A horas de las elecciones presidenciales en Estados Unidos, el FBI descartó este domingo presentar cualquier cargo formal contra Hillary Clinton por sus comunicaciones cuando era Secretaria de Estado, y le dejó las manos libres para volver a concentrarse en la campaña electoral.
"Estamos felices de saber que este asunto ha quedado resuelto", dijo Jeniffer Palmieri, responsable de comunicaciones de la campaña de Clinton, poco después de conocerse la decisión de la policía federal estadounidense.
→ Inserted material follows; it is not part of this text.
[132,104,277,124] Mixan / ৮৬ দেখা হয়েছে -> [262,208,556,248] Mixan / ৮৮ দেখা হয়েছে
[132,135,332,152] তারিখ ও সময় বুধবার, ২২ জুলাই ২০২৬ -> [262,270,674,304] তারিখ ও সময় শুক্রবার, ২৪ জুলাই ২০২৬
En una carta a legisladores, el director del FBI, James Comey, informó que la revisión de nuevos correos electrónicos descubiertos hace poco más de una semana no arrojaban ninguna novedad para presentar cargos contra Clinton.
"Sobre la base de nuestra revisión (de esos correos), no hemos modificado las conclusiones que ya expresamos en julio con relación a la secretaria Clinton", comunicó Comey al grupo de legisladores, refiriéndose a una decisión que ya había sido adoptada este año.
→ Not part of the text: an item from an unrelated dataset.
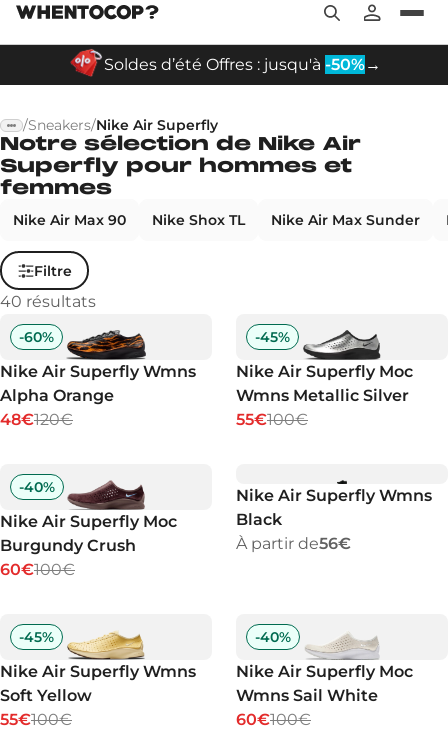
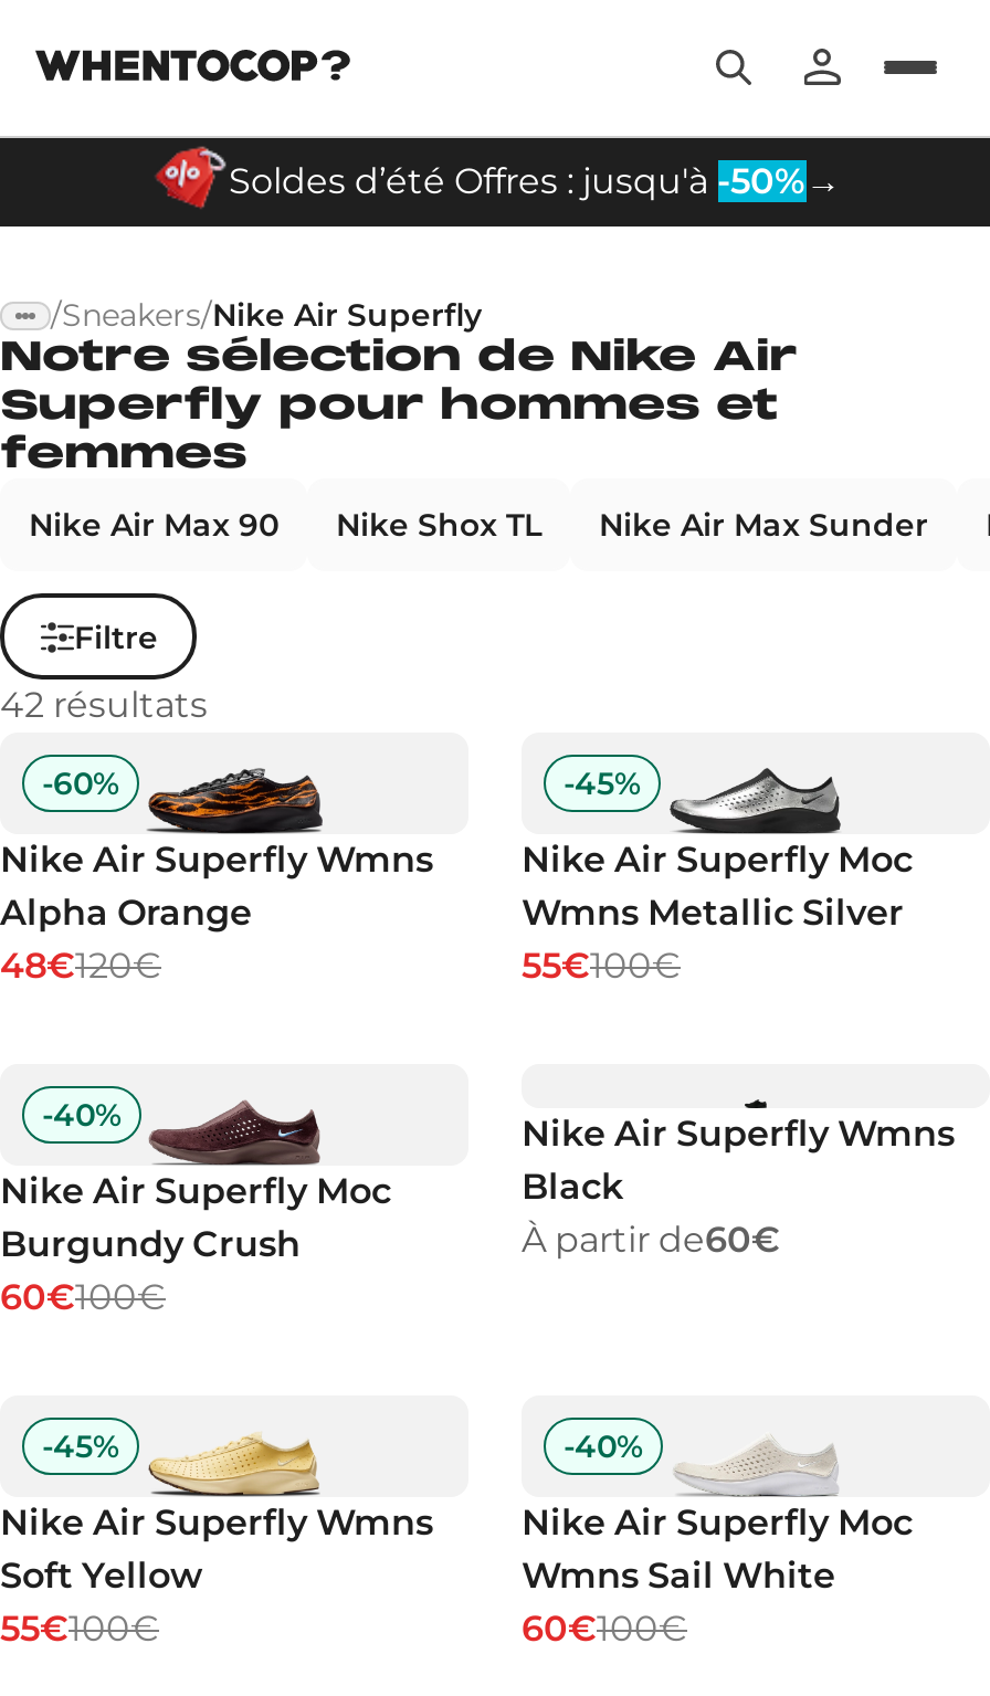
[0,292,96,311] 40 résultats -> [0,684,208,726] 42 résultats
[236,534,351,553] À partir de56€ -> [522,1219,780,1261] À partir de60€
El 28 de octubre, en una carta similar al mismo grupo de legisladores, Comey había provocado un enorme terremoto político en medio de la campaña, al anunciar que el FBI había hallado nuevos mensajes electrónicos y que los peritos investigarían si habían pasado por el servidor privado que Clinton mantuvo cuando era Secretaria de Estado.
El estallido de la nueva crisis coincidió con un cambio visible en la tendencia general de los sondeos, que pasaron a mostrar una caída en los niveles de intención de voto para Clinton y un progresivo fortalecimiento del candidato conservador Donald Trump
En este último fin de semana antes de las elecciones del martes, los sondeos pasaron a mostrar a Clinton por delante de Trump con una ventaja apenas mínima.
Un sondeo realizado por la red NBC y el diario Wall Street Journal, divulgado este domingo, atribuye a Clinton una ventaja de cuatro puntos porcentuales a nivel nacional, por 44% a 40%, en una encuesta que incluye a los dos otros dos candidatos minoritarios en la disputa.